While most people have and are continuing to abandon the deranged ship that is Kanye West, some would still like to believe there is a master plan behind his increasingly escalated expression of ardency for an old white man that is orange. The expression of which took yet another macabre turn when West met with Trump ostensibly to talk about nothing under the guise of mental health issues, prison reform and other “hot-button” issues that were not addressed as West went on one of his usual stream of consciousness rants, one that veered off into, much to Trump’s delight, a misogynistic bent as West explained his love for the MAGA hat as follows: “I’m married to a family that, uh, you know–not a lot of male energy going on. I love Hillary, I love everyone, right, but the campaign ‘I’m With Her’ just didn’t make me feel, as a guy that didn’t get to see my dad all the time, like a guy that could play catch with his son. It was something about when I put this hat on, it made me feel like Superman. You made a Superman. That’s my favorite superhero. You made a Superman cape for me.” Along with legions of other reductive, off their rocker narcissists.
Looking very pleased with himself as he said, “The liberal will try to control the black person through the concept of racism because they know that we’re very proud, emotional people,” West just reduced centuries of systemic abuse and prejudice to a “concept”–all in your mind–while basically insisting that black people are too blind (read: dumb) to see it, therefore easily manipulable, also adding in for good measure, “The problem is illegal guns, not legal guns. We have the right to bear arms.”
Still even after all of this, like Dave Chapelle vaguely does, do we want to believe that there is some grand scheme contained within the cringeworthy actions of West (including hugging Trump and declaring “I love this guy” as Trump presumably splooged and had to change out of his crusty underwear right after)? Is Kanye coming at things “with love”–doing the “spread love to get love back” tactic–in order to wrap Trump around his finger and, at the very least, get an iPlane 1 made? Is this some elaborate homage to Andy Kaufman that even puts Andy Kaufman to shame in terms of commitment to a hoax with a grand intention that won’t be fully revealed until twenty years from now? It really is the only justifiable explanation if people are going to keep referring to this man as a genius–even musically. As Chappelle put it in a recent interview before West met with Trump (with Jim Brown as a silent prop in the background), “I think the angle he’s seeing things from is about the division that he sees. And–and he’s not inconsistent with what he’s saying… I’m not mad at Kanye. That’s my brother–I love him, I support him. I just trust him as a person of intent.” Even so, Chappelle had to admit, “But yeah, he shouldn’t say all that shit.”
And here’s why (apart from the fact that feeding the ego of a narcissist is not a long-term plan, so much as part of an end game): White America is pretty fucking literal (you know, the Pete Davidson ilk), so when they see someone like Kanye West–black first and foremost in the eyes of white people–“supporting” Trump, the fuel for their own support is only going to be augmented, using the president’s “friendship” with a famous black person as a means to argue that Trump is an open-minded, non-racist guy.
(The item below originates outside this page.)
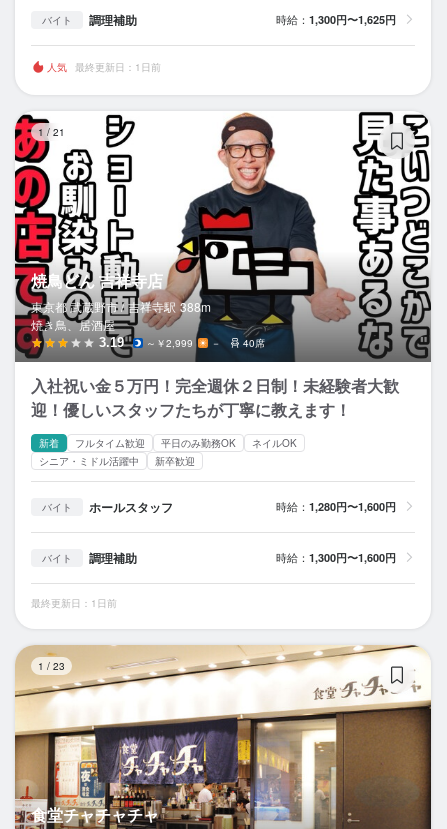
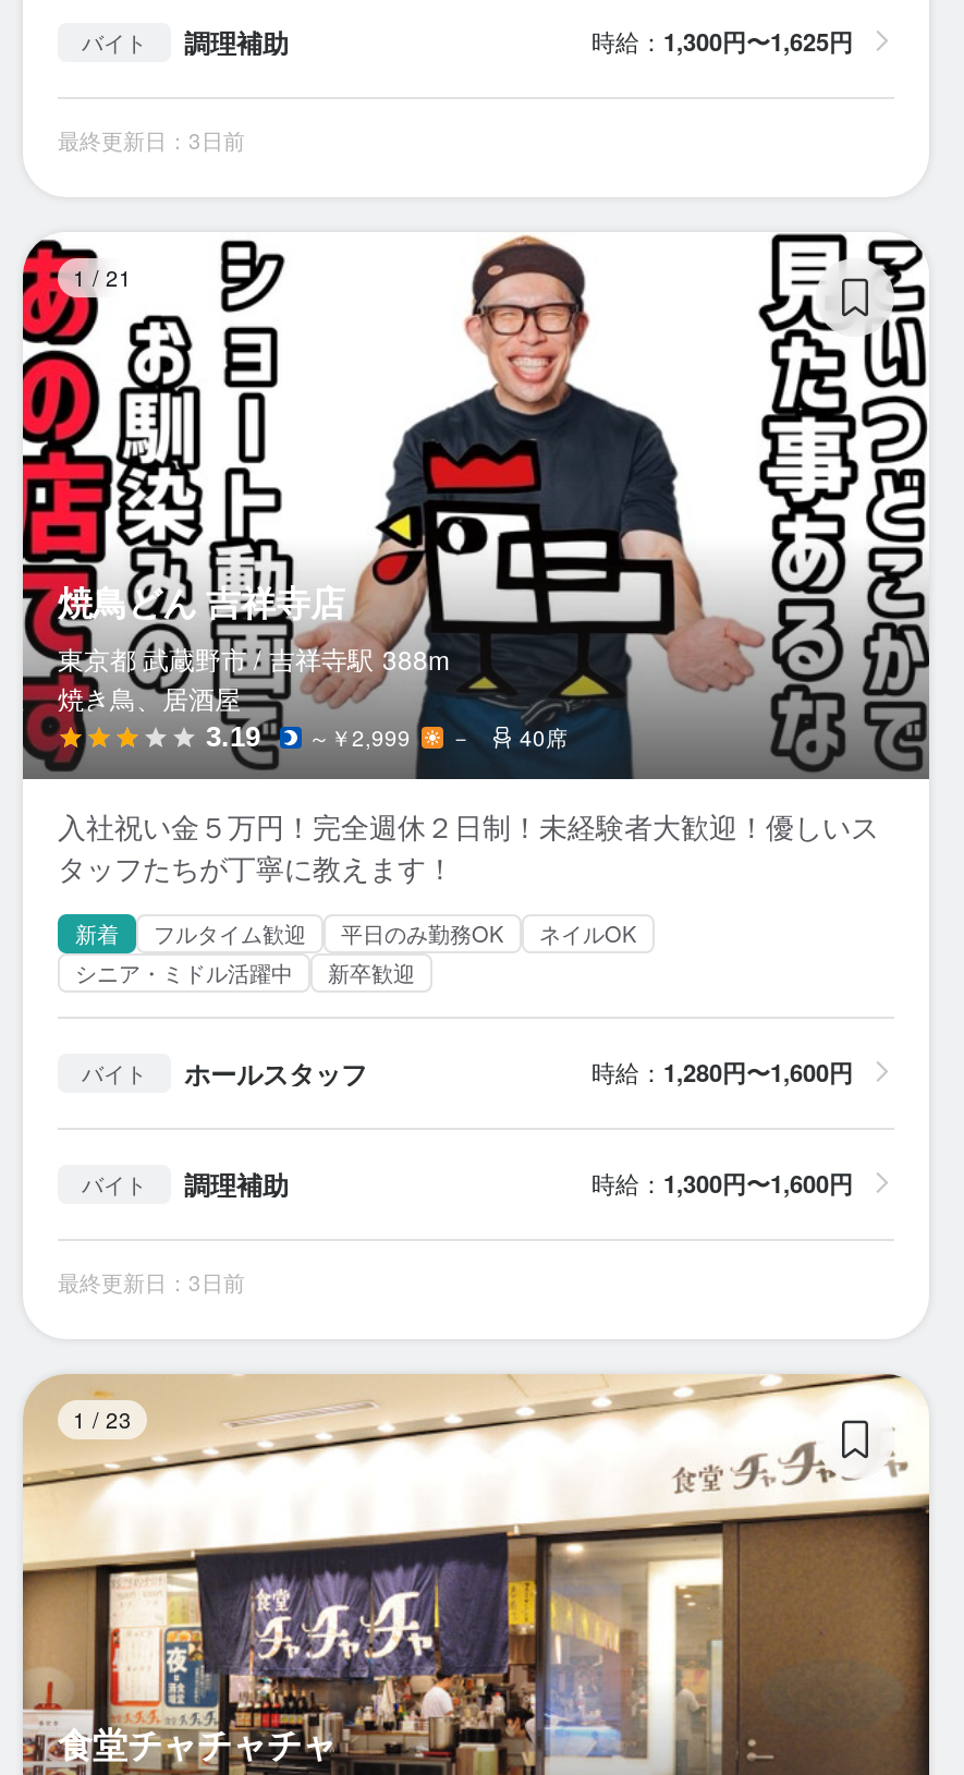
[47,60,161,74] 人気 最終更新日：1日前 -> [58,125,245,155] 最終更新日：3日前
[31,596,117,610] 最終更新日：1日前 -> [58,1266,245,1297] 最終更新日：3日前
Then again, like Taylor Swift being lost to the Democrats, maybe Trump’s most devoted, white supremacist constituency is starting to question their leader. Wait, is this West’s master plan? Infecting Trump with his blackness so that the Orange One’s supporters are so sketched out that their support begins to wane? Maybe he is a genius. Or maybe Kim needs to start strongly taking Kris’ advice and draw up those divorce papers. Unless, of course, she can see the potential opportunity for even more power in America in Kanye West being invited into Trump’s Cabinet–which is something even Nixon (somehow more popular than Trump at his lowest point) would not deign to ask Elvis as a means to bolster his impossible to repair credibility with the public. Even a public as obsessed with celebrity culture as the one that exists in the United States.